CMI, la holding média du milliardaire tchèque Daniel Kretinsky, propriétaire de Marianne, a annoncé le 14 mai avoir engagé des négociations avec le milliardaire Pierre-Edouard Stérin pour la vente du titre. Quasi inconnu dans le monde des médias, Stérin a un profil qui inquiète la rédaction : ultralibéral et catholique réactionnaire, va-t-il, à l’image de Vincent Bolloré, mettre Marianne au service de son combat civilisationnel ? Après la reprise en main du Journal du dimanche par Bolloré cet été, Ia « fachosphère respectable » pourrait s’enrichir d’un deuxième grand titre de la presse écrite.
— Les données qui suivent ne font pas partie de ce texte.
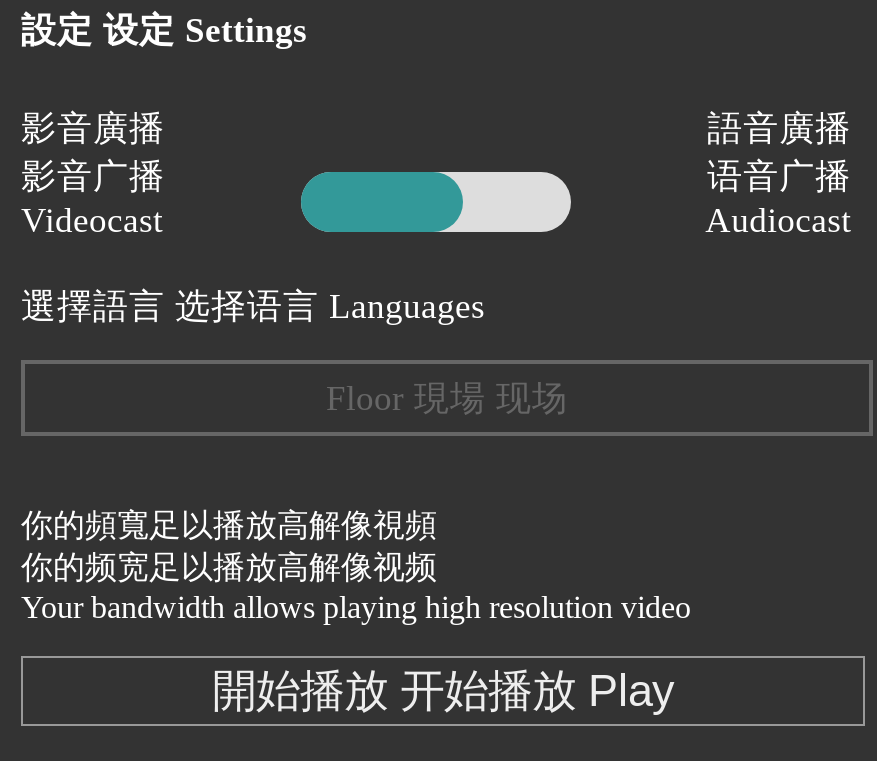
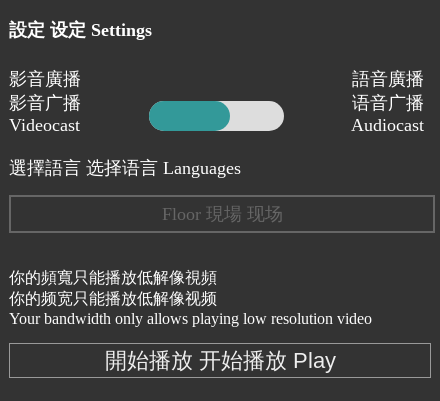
[21,508,691,624] 你的頻寬足以播放高解像視頻 | 你的频宽足以播放高解像视频 | Your bandwidth allows playing high resolution video -> [9,269,372,327] 你的頻寬只能播放低解像視頻 | 你的频宽只能播放低解像视频 | Your bandwidth only allows playing low resolution video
Qu’on l’aime ou qu’on ne l’aime pas, Marianne, hebdomadaire inclassable et volontiers provocateur créé par le bouillonnant Jean-François Kahn en 1997, occupe une place à part dans la presse française. Une ligne éditoriale comparable à nulle autre, et pour le moins fluctuante, de l’extrême centre pro-européen de son fondateur au souverainisme républicain de l’actuelle directrice de la rédaction, Natacha Polony. Une ligne dont la seule constante, en dehors d’un esprit de contradiction systématique jusqu’à en devenir parfois exaspérant, est la défense intransigeante de la laïcité.

Malgré ces travers, Marianne est un contributeur au débat d’idées et au pluralisme de la presse - pluralisme que l’on retrouve aussi au sein de la rédaction.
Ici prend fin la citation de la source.